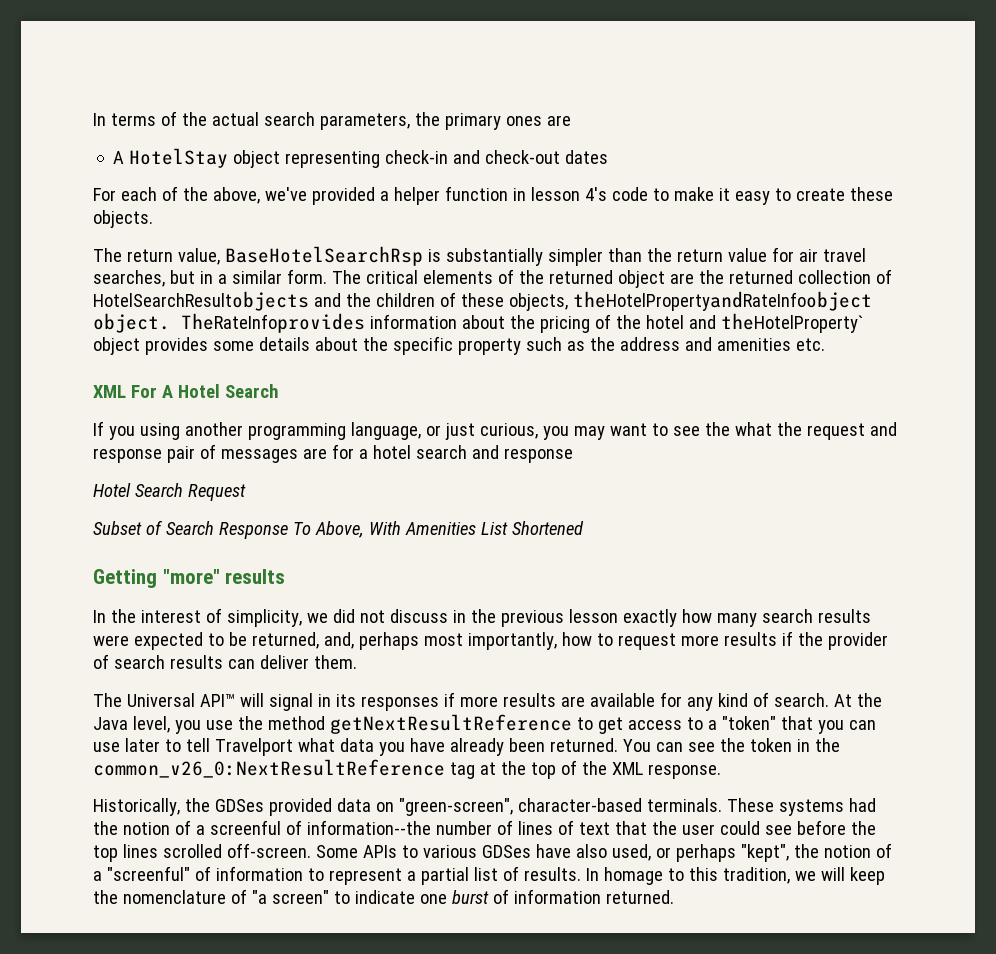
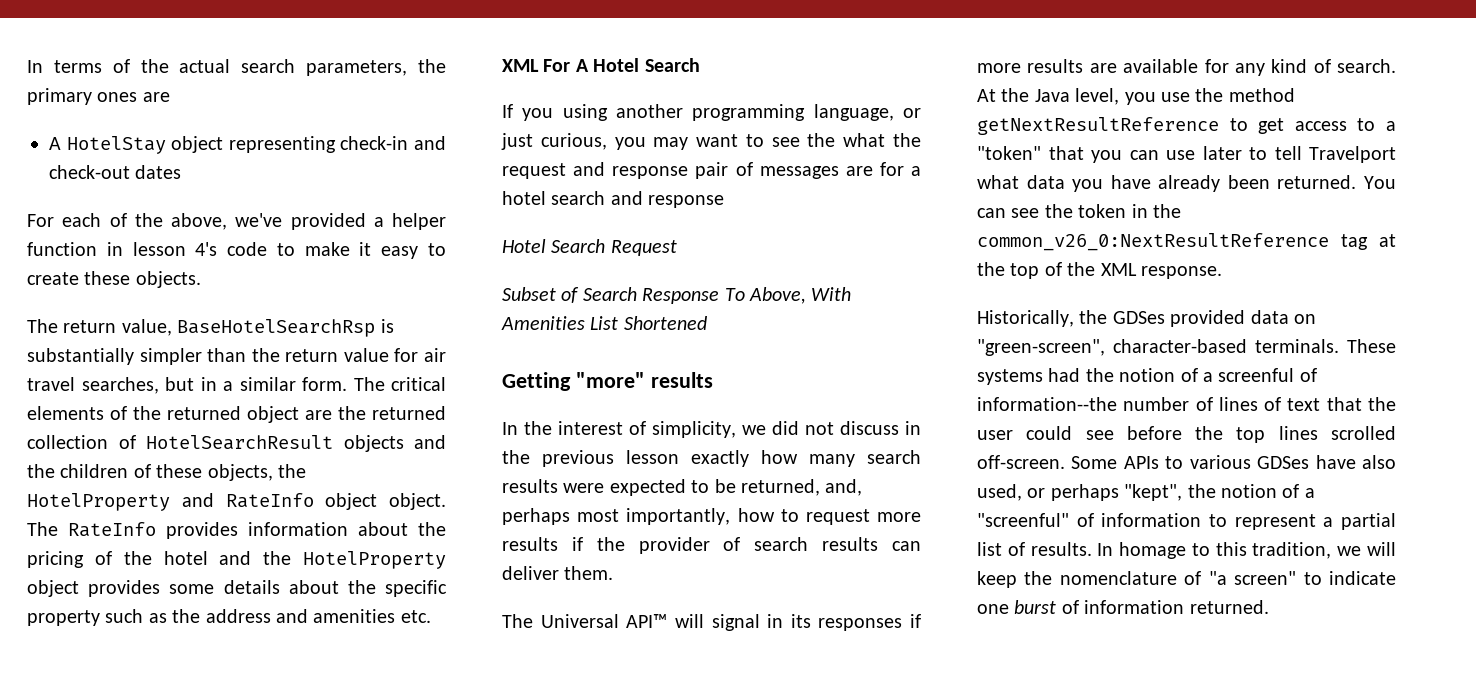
[93,291,309,311] HotelSearchResultobjects -> [146,435,404,452] HotelSearchResult objects
[572,291,872,311] [93,313,365,333] theHotelPropertyandRateInfoobject object. TheRateInfoprovides -> [278,464,306,478] [27,493,446,511] [27,522,238,539] the HotelProperty and RateInfo object object. The RateInfo provides
[720,313,864,333] theHotelProperty` -> [263,551,447,569] the HotelProperty

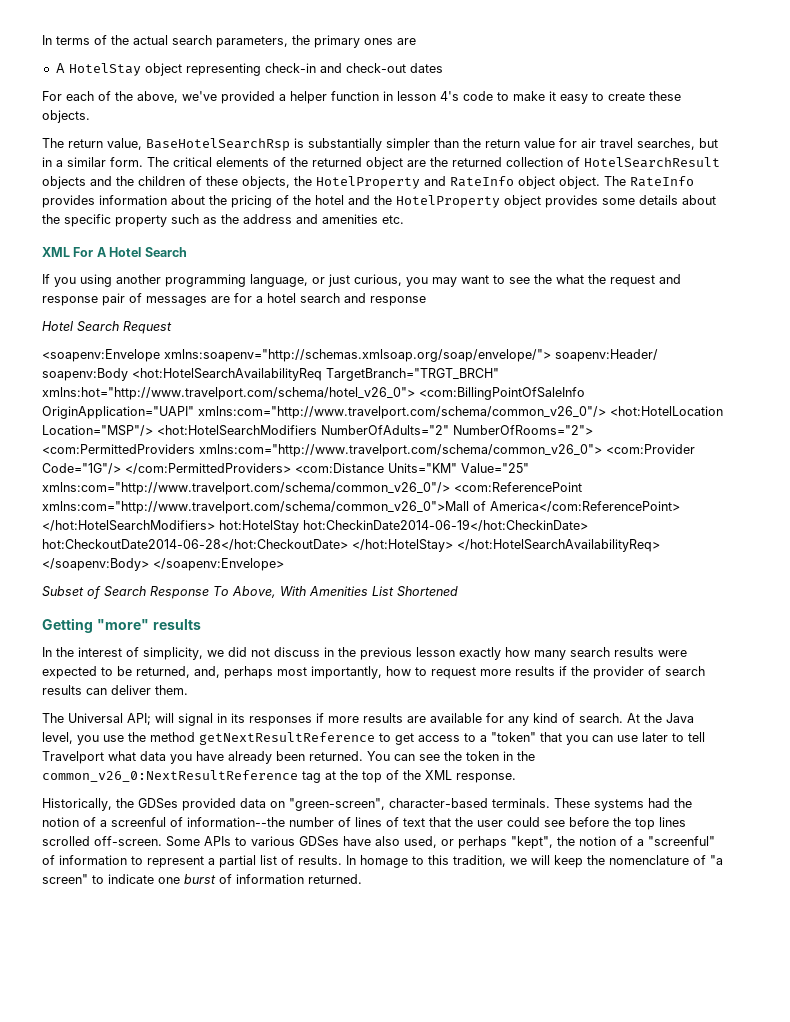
(677, 248) none -> [42,349,658,362] [42,368,499,381] [42,387,585,400] [42,406,723,419] [42,425,593,436] [42,444,695,457] [42,463,529,474] [42,482,582,495] [42,501,680,514] [42,519,588,533] [42,539,660,552] [42,558,284,571] // <soapenv:Envelope xmlns:soapenv="http://schemas.xmlsoap.org/soap/envelope/"> soapenv:Header/ soapenv:Body <hot:HotelSearchAvailabilityReq TargetBranch="TRGT_BRCH" xmlns:hot="http://www.travelport.com/schema/hotel_v26_0"> <com:BillingPointOfSaleInfo OriginApplication="UAPI" xmlns:com="http://www.travelport.com/schema/common_v26_0"/> <hot:HotelLocation Location="MSP"/> <hot:HotelSearchModifiers NumberOfAdults="2" NumberOfRooms="2"> <com:PermittedProviders xmlns:com="http://www.travelport.com/schema/common_v26_0"> <com:Provider Code="1G"/> </com:PermittedProviders> <com:Distance Units="KM" Value="25" xmlns:com="http://www.travelport.com/schema/common_v26_0"/> <com:ReferencePoint xmlns:com="http://www.travelport.com/schema/common_v26_0">Mall of America</com:ReferencePoint> </hot:HotelSearchModifiers> hot:HotelStay hot:CheckinDate2014-06-19</hot:CheckinDate> hot:CheckoutDate2014-06-28</hot:CheckoutDate> </hot:HotelStay> </hot:HotelSearchAvailabilityReq> </soapenv:Body> </soapenv:Envelope>
[626,614,668,628] API™ -> [127,713,151,725] API;

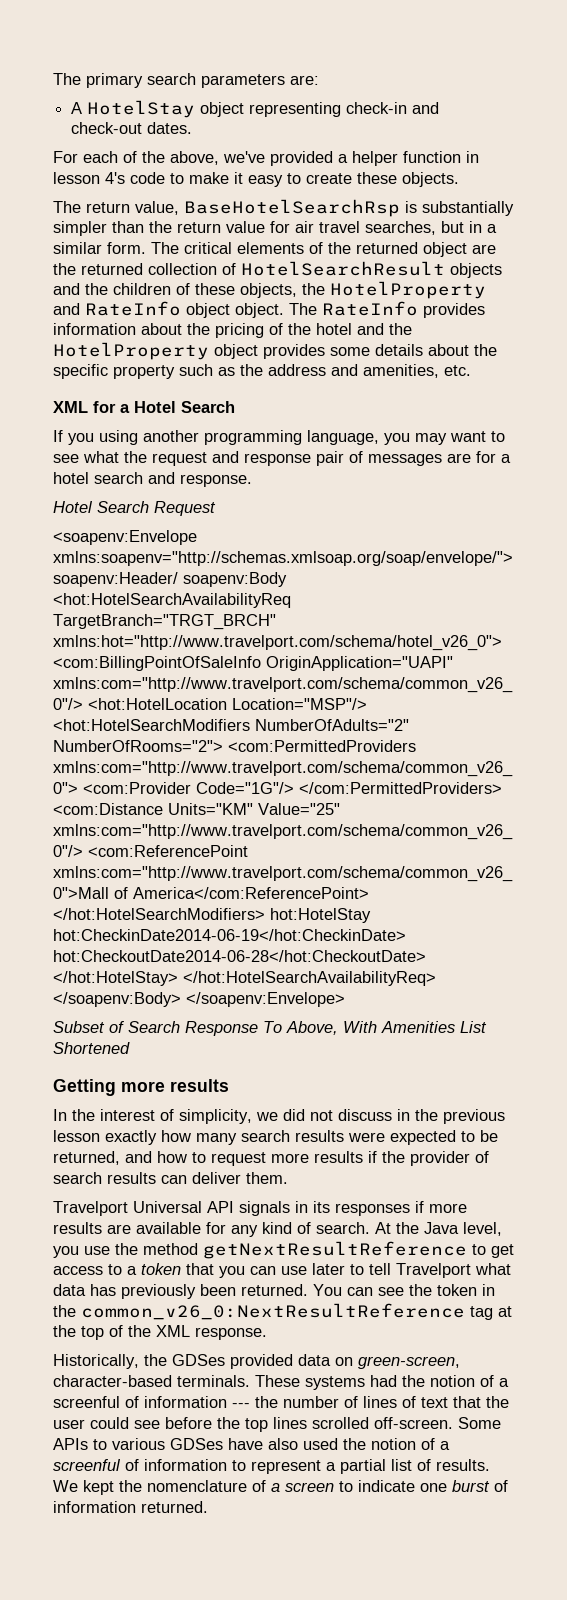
[42,35,416,48] In terms of the actual search parameters, the primary ones are -> [53,73,319,88] The primary search parameters are:
[409,63,443,73] dates -> [147,122,193,134] dates.
[322,214,378,224] amenities -> [363,364,439,378] amenities,
[73,247,107,257] For A -> [93,401,130,413] for a
[312,274,402,287] or just curious, -> (379, 437) none
[534,274,552,284] the -> (79, 458) none
[370,296,426,306] response -> [180,474,252,487] response.
[96,619,149,630] "more" -> [121,1081,165,1092] more
[194,666,382,679] and, perhaps most importantly, -> [125,1151,152,1163] and
[42,713,213,726] The Universal API; will signal -> [53,1201,290,1216] Travelport Universal API signals
[491,732,536,742] "token" -> [141,1263,181,1275] token
[170,751,272,764] you have already -> [90,1284,196,1299] has previously
[289,798,385,811] "green-screen", -> [358,1356,460,1369] green-screen,
[187,817,285,827] information--the -> [144,1396,278,1408] information --- the
[404,836,715,849] used, or perhaps "kept", the notion of a "screenful" -> [303,1438,450,1450] [53,1459,121,1471] used the notion of a screenful
[346,855,583,868] In homage to this tradition, we will keep -> [53,1480,114,1495] We kept
[710,855,723,865] [42,874,88,884] "a screen" -> [271,1482,334,1492] a screen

▶ [Requirement] The records above must be copied exactly, with no pictures carried over.

▶ [Your solution]
[93,291,309,311] HotelSearchResultobjects -> [146,435,404,452] HotelSearchResult objects
[572,291,872,311] [93,313,365,333] theHotelPropertyandRateInfoobject object. TheRateInfoprovides -> [278,464,306,478] [27,493,446,511] [27,522,238,539] the HotelProperty and RateInfo object object. The RateInfo provides
[720,313,864,333] theHotelProperty` -> [263,551,447,569] the HotelProperty

(677, 248) none -> [42,349,658,362] [42,368,499,381] [42,387,585,400] [42,406,723,419] [42,425,593,436] [42,444,695,457] [42,463,529,474] [42,482,582,495] [42,501,680,514] [42,519,588,533] [42,539,660,552] [42,558,284,571] // <soapenv:Envelope xmlns:soapenv="http://schemas.xmlsoap.org/soap/envelope/"> soapenv:Header/ soapenv:Body <hot:HotelSearchAvailabilityReq TargetBranch="TRGT_BRCH" xmlns:hot="http://www.travelport.com/schema/hotel_v26_0"> <com:BillingPointOfSaleInfo OriginApplication="UAPI" xmlns:com="http://www.travelport.com/schema/common_v26_0"/> <hot:HotelLocation Location="MSP"/> <hot:HotelSearchModifiers NumberOfAdults="2" NumberOfRooms="2"> <com:PermittedProviders xmlns:com="http://www.travelport.com/schema/common_v26_0"> <com:Provider Code="1G"/> </com:PermittedProviders> <com:Distance Units="KM" Value="25" xmlns:com="http://www.travelport.com/schema/common_v26_0"/> <com:ReferencePoint xmlns:com="http://www.travelport.com/schema/common_v26_0">Mall of America</com:ReferencePoint> </hot:HotelSearchModifiers> hot:HotelStay hot:CheckinDate2014-06-19</hot:CheckinDate> hot:CheckoutDate2014-06-28</hot:CheckoutDate> </hot:HotelStay> </hot:HotelSearchAvailabilityReq> </soapenv:Body> </soapenv:Envelope>
[626,614,668,628] API™ -> [127,713,151,725] API;

[42,35,416,48] In terms of the actual search parameters, the primary ones are -> [53,73,319,88] The primary search parameters are:
[409,63,443,73] dates -> [147,122,193,134] dates.
[322,214,378,224] amenities -> [363,364,439,378] amenities,
[73,247,107,257] For A -> [93,401,130,413] for a
[312,274,402,287] or just curious, -> (379, 437) none
[534,274,552,284] the -> (79, 458) none
[370,296,426,306] response -> [180,474,252,487] response.
[96,619,149,630] "more" -> [121,1081,165,1092] more
[194,666,382,679] and, perhaps most importantly, -> [125,1151,152,1163] and
[42,713,213,726] The Universal API; will signal -> [53,1201,290,1216] Travelport Universal API signals
[491,732,536,742] "token" -> [141,1263,181,1275] token
[170,751,272,764] you have already -> [90,1284,196,1299] has previously
[289,798,385,811] "green-screen", -> [358,1356,460,1369] green-screen,
[187,817,285,827] information--the -> [144,1396,278,1408] information --- the
[404,836,715,849] used, or perhaps "kept", the notion of a "screenful" -> [303,1438,450,1450] [53,1459,121,1471] used the notion of a screenful
[346,855,583,868] In homage to this tradition, we will keep -> [53,1480,114,1495] We kept
[710,855,723,865] [42,874,88,884] "a screen" -> [271,1482,334,1492] a screen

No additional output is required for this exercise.